首を吊った父の姿はなんとも悲しいものだった。

いつのまにか白髪が増え、目が飛び出そうなやせこけた顔をしていた。

あの恐ろしい父とは似ても似つかない姿に泣くこともなかった。


のちに知るのは和菓子屋の経営難だ。

坊ちゃんと育てられた父にハングリー精神はなく、三代と続かずに店は閉じた。

父も母も亡くした兄弟はバラバラになる。

別れるときに恨みを募らせた弟の目が焼きついた。


父も最初はやさしかった。

少し自慢話の多いのがキズなくらいで、おおらかだけど不器用な人だと記憶する。

コミュニケーションがあまり上手い人ではなかったからこそ、豹変したのかもしれない。

経営が上手くいかず、妻には浮気され怒りに身を委ねた。

そうして幽霊のような顔をして老いていき、疲れ果て、生きることを手放した。

ずっと父から逃げていた。

暴走を止められるほど強くなかった。

解決したところで父親の依存心に耐える自信がなかった。


たしかに幸せだったのに……。

そう考えて、母が浮気をした原因に意識が向いた。

足跡をたどっていくうちに、一つの家庭に行き着いた。

母の浮気相手は父の昔馴染みの友人だった。

その男にも家族があり、一人娘を大事に育てていた。


やさしく育つように。やさしさの里のような女の子になりますように。

そう願われ、「優里」と名付けられていた。

当時よりもっと幼いときに優里と出会い、無邪気な笑顔を見た。

愛されるのが当たり前の顔。

それは蓮がかつて浮かべていたものだ。

大切に持っていた絵本を見て、指先に力が入る。

亀裂の入った絵本をみて、蓮は闇にのまれた。

少年の家庭だけが崩壊して、どうしてあの子はあんな風に笑っている?

無邪気な笑顔に抱いたやさしい想いはドロドロと憎悪に変わる。

人の家庭を壊すだけ壊して、あの男は一人娘を育ててのうのうと生きている。

何も知らないで笑っている優里が憎くてたまらなかった。

ネジが外れ、ひねくれた蓮が思いついたのは「復讐」だ。

こちらも大切なものを壊された。

ならばあの男の大切なものを壊せばいい。

それくらいの代償は払うべきだ。

呪って、めちゃくちゃにしてやる。

「あの子を壊してやる。
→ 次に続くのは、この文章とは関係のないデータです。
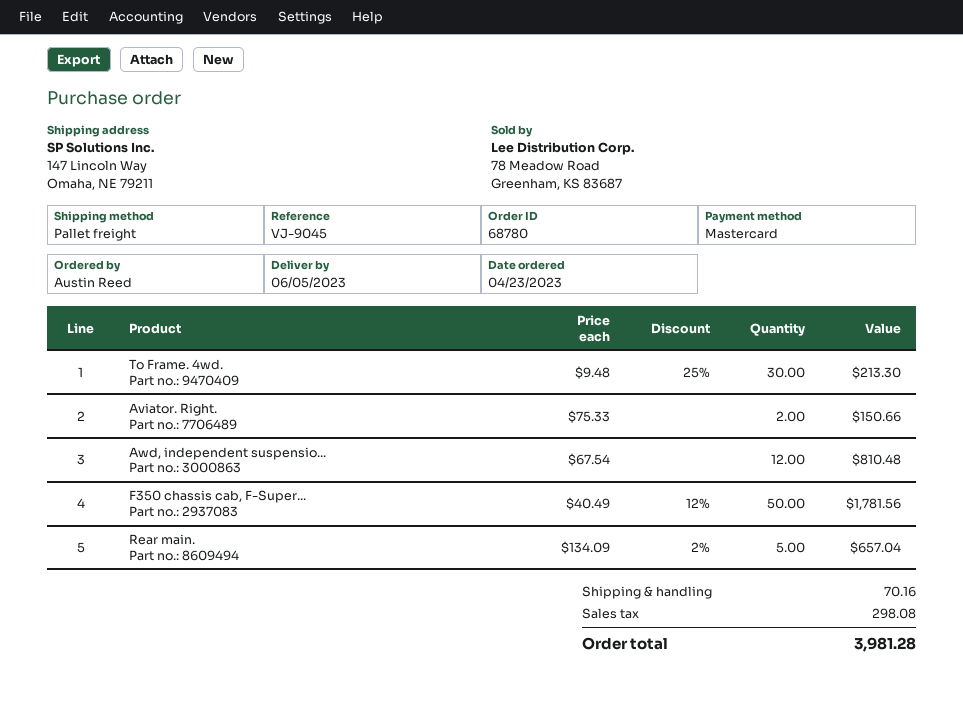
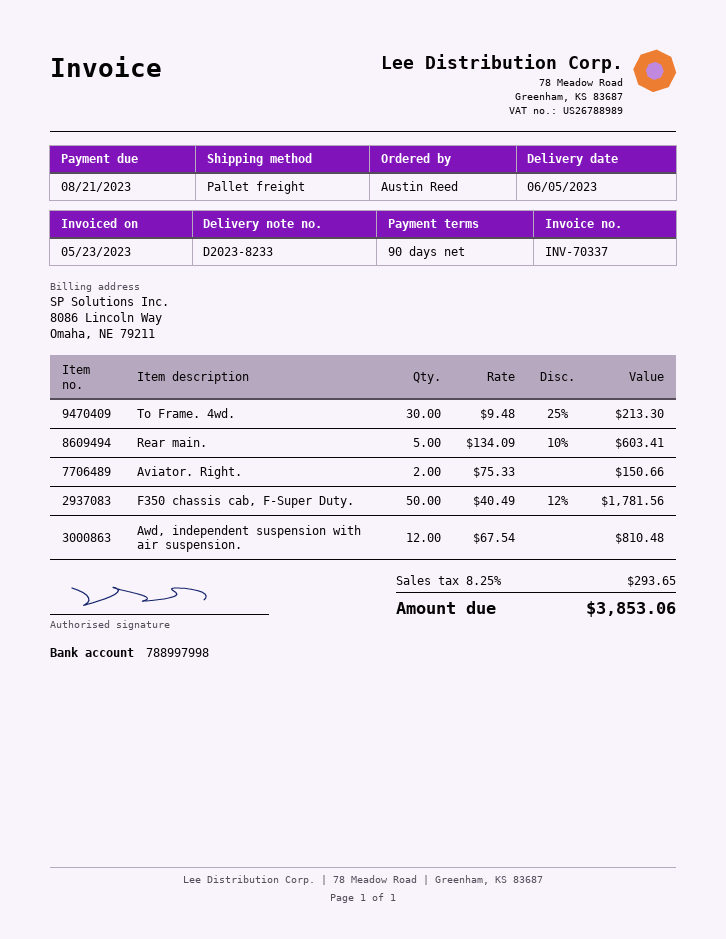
Rear main.: 5 x 134.09 - 2% = 657.04 -> 5 x 134.09 - 10% = 603.41
shipping: 70.16 -> none
tax: 298.08 -> 293.65
total: 3981.28 -> 3853.06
それが俺の復讐だ」

いつかこの溢れ出る憎しみを成し遂げよう。

その一歩と決意し、再び優里に会うことにした。

憎悪の言葉をぶつけ、根っこに染み付ける。

それは自分への呪いの言葉としても有効だった。

幼い日々に見た地獄は、共有しようと。

妖艶に笑う姿は年齢に見合わないオトナの顔だった。